On Fri, 08 Jan 2010 15:27:41 -0800 Dennis Claxton <ddclaxton at earthlink.net> wrote:


> I always liked this picture. [#2]
>
> http://www.latimes.com/entertainment/news/la-et-elvis-grammy-museum-pictures,0,3892519.photogallery

The King looks a lot like Antinous in this picture, tho' he doesn't have the ancient lad's big nose (why may perhaps give us some hint why Hadrian liked him so much).

Funny how some random image will trigger a whole cascade of idiosyncratic associations. Elvis. Antinous. Hadrian. Hadrian's famous iambic dimeters:

Animula vagula, blandula, Hospes comesque corporis, Quae nunc abibis in loca, Pallidula, rigida, nudula, Nec (ut soles) dabis iocos?

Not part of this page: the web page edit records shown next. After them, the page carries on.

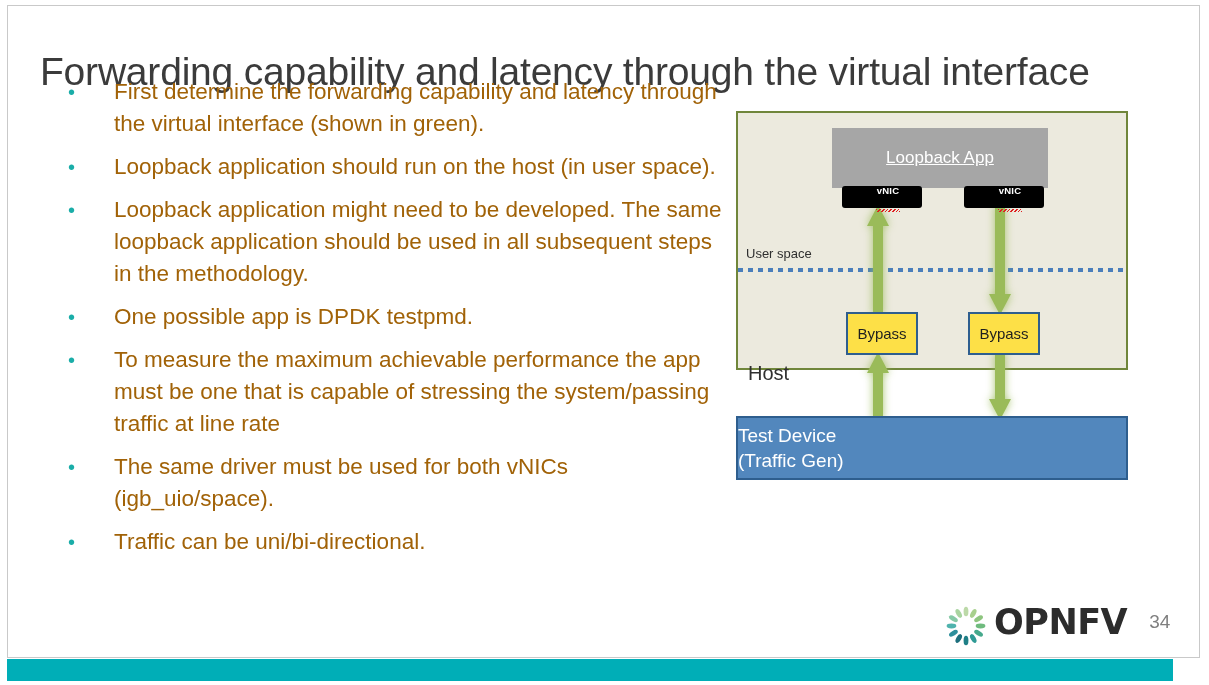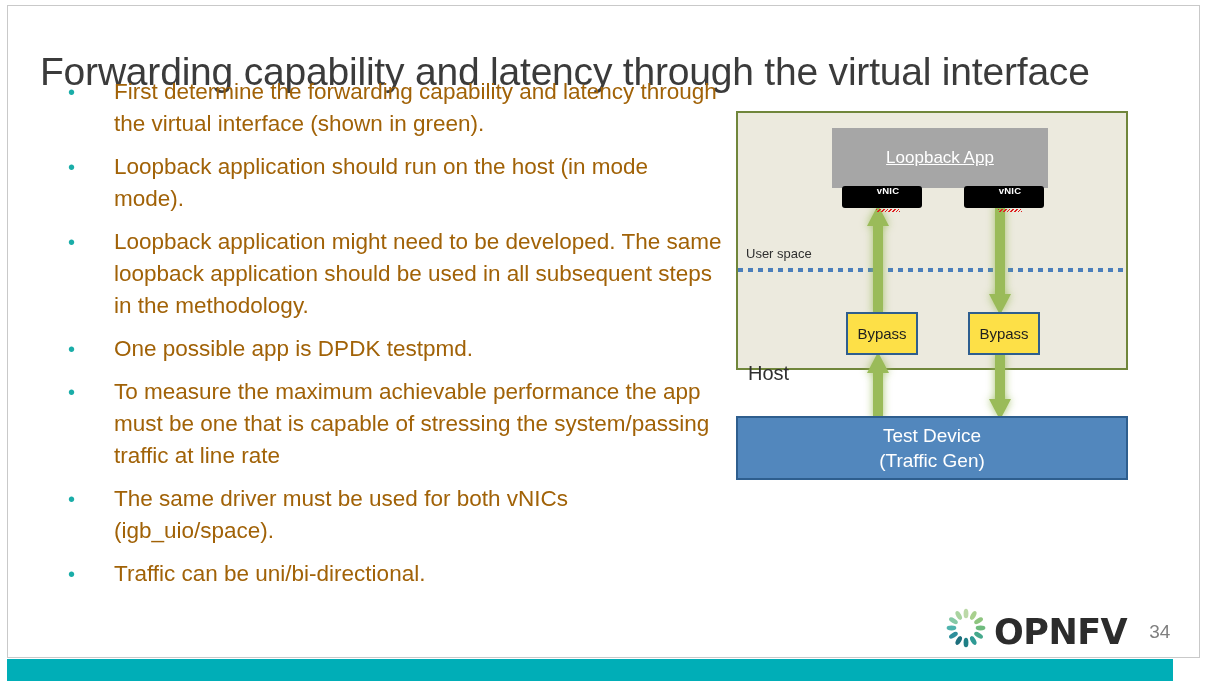"Loopback application should run on" span.bullet-text { text: mode mode -> user space }
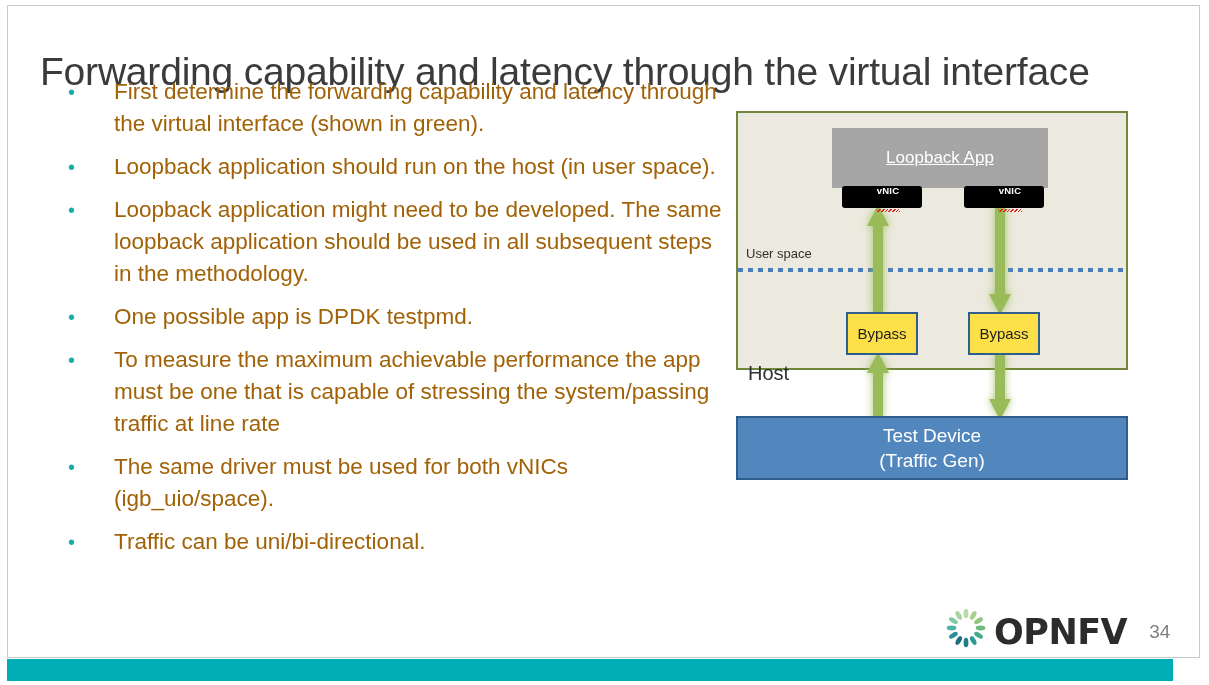"Test Device" #test-device { align-items: center -> none }
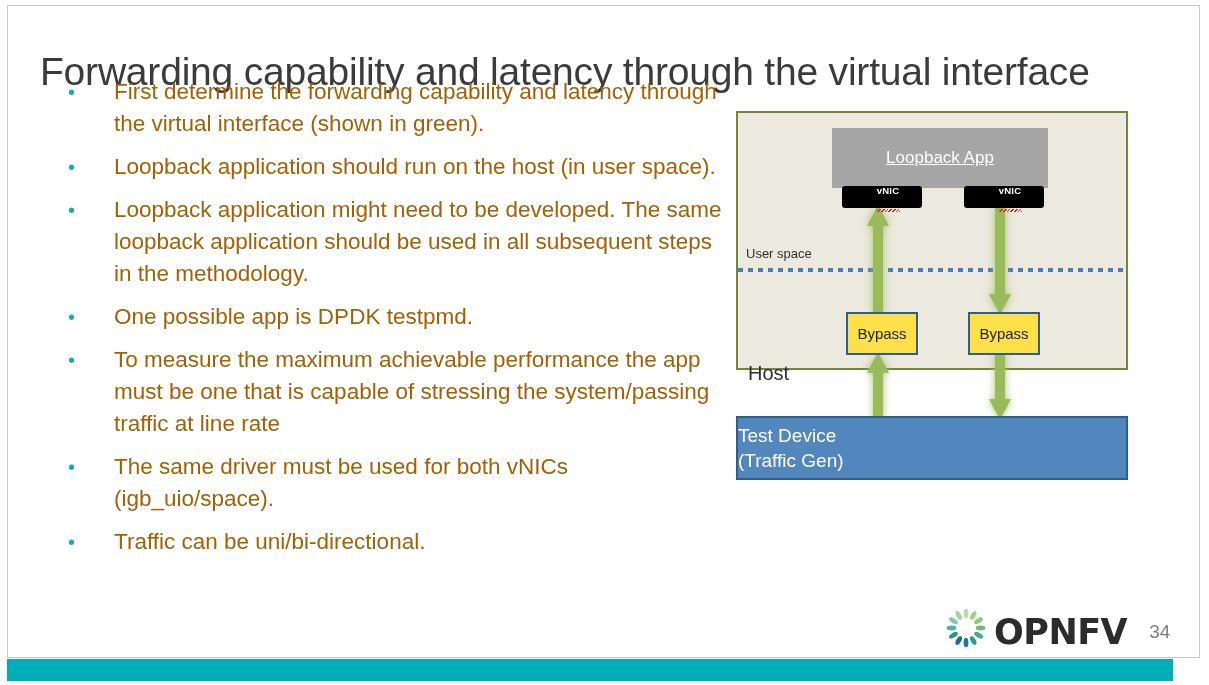"OPNFV" #footer { align-items: flex-end -> flex-start }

Then Prudentius' iambic dimeters (belatedly seasonal):

Salvete, flores martyrum, Quos lucis ipso in limine Christi insecutor sustulit, Ceu turbo nascentes rosas. Vos prima Christi victima, Grex immolatorum tener, Aram sub ipsam simplices Palma et coronis luditis!

These are linked in my mind because I once tried to use them to get a roomful of catatonic undergraduates interested in the transition from quantitative to accentual- syllabic meter, a topic whose absorbing interest is surely felt -- keenly felt -- by every thinking being.

Is this an age thing, this Fibber McGee's closet of concatenated linkages? Every time you open the door, the whole shootin' match of intertangled ideas avalanches down on your hapless head.